Джейн улыбнулась и принялась рассматривать свой бокал.
— Купила в музее книжечку. О феллахах[822].
— Потрясена?
— Да. Думаю, именно это мне больше всего и запомнится.
Он подумал — интересно, а что творится в её голове на самом деле, как теория и интеллект соотносятся с ситуацией, на которую ни один политический строй явно не может дать ответа? Или она опять играет в вежливость, скрывая под туристским интересом своё истинное отношение — тайное возмущение? А она спросила о том, как прошёл его день, и Дэн так и остался в недоумении. Вскоре Джейн ушла — готовиться к званому обеду.
Хотя на обеде действительно присутствовали двое друзей Ассада из мира кино, опасения Дэна, что у него будут выпрашивать работу, не оправдались, и вечер оказался на удивление удачным.
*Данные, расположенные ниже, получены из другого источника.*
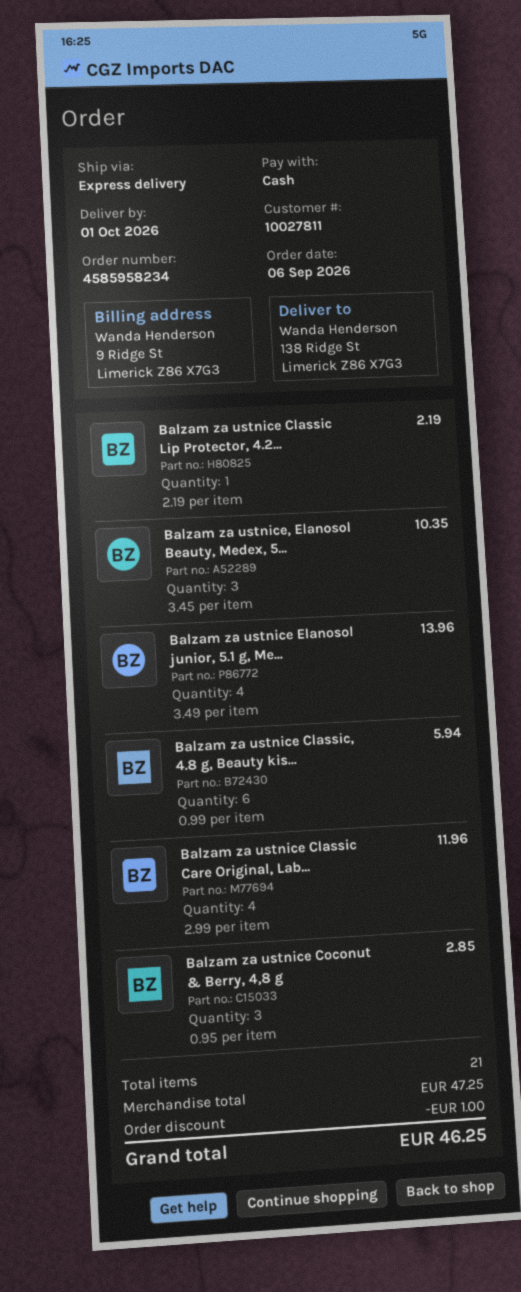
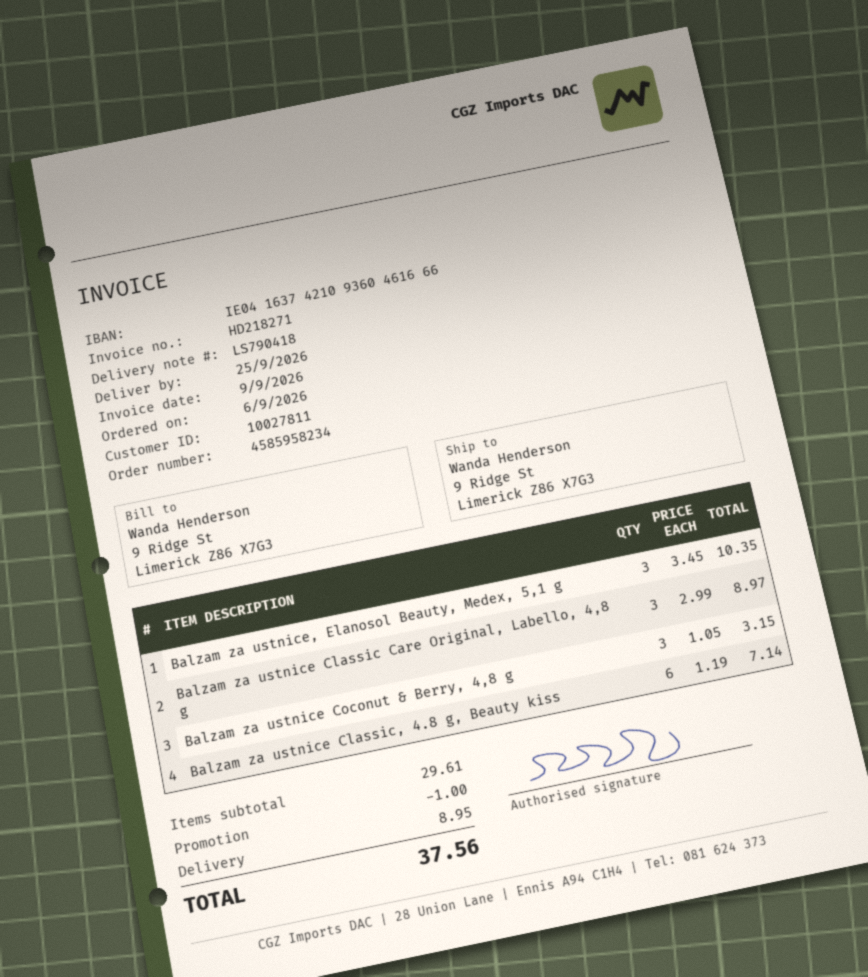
delivery date: 2026-10-01 -> 2026-09-25
ship to: 138 Ridge St, Limerick Z86 X7G3 -> 9 Ridge St, Limerick Z86 X7G3
Balzam za ustnice Classic Lip Protector, 4.2...: 1 x 2.19 = 2.19 -> none
Balzam za ustnice Elanosol junior, 5.1 g, Me...: 4 x 3.49 = 13.96 -> none
Balzam za ustnice Classic, 4.8 g, Beauty kis...: 6 x 0.99 = 5.94 -> 6 x 1.19 = 7.14
Balzam za ustnice Classic Care Original, Lab...: 4 x 2.99 = 11.96 -> 3 x 2.99 = 8.97
Balzam za ustnice Coconut & Berry, 4,8 g: 3 x 0.95 = 2.85 -> 3 x 1.05 = 3.15
subtotal: 47.25 -> 29.61
shipping: none -> 8.95
total: 46.25 -> 37.56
Квартира — не очень большая — была обставлена в смешанном стиле, Европа здесь искусно сочеталась с Востоком, что создавало весьма приятное впечатление. Жена Ассада, ливанка, чуть полноватая, но сохранившая привлекательность женщина лет под сорок, была одной из самых известных в арабском мире переводчиц с французского. По словам Джейн, по-французски она говорила безупречно, но вот английским владела гораздо хуже, чем муж. Их познакомили с остальными гостями. Кроме двух киношников с жёнами присутствовала ещё одна пара — египетский романист (он писал ещё и сценарии) с женой-турчанкой и двое одиноких мужчин. Один — профессор истории в каирском Американском университете, о котором Ассад с улыбкой сказал: «Приходится его терпеть, ведь он знает об исламе больше, чем любой из нас». А в ходе вечера Дэну пришлось убедиться, что он к тому же знает ещё и всё о китченеровском периоде истории Египта. Профессор оказался техасцем, правда, совершенно нетипичным: техасское происхождение сказывалось только в его протяжной манере говорить; он был так же ироничен, как Ассад, коллекционировал исламскую керамику и с воинственным безразличием относился к античной культуре. Вторым одиноким гостем был обещанный драматург-сатирик, Ахмед Сабри.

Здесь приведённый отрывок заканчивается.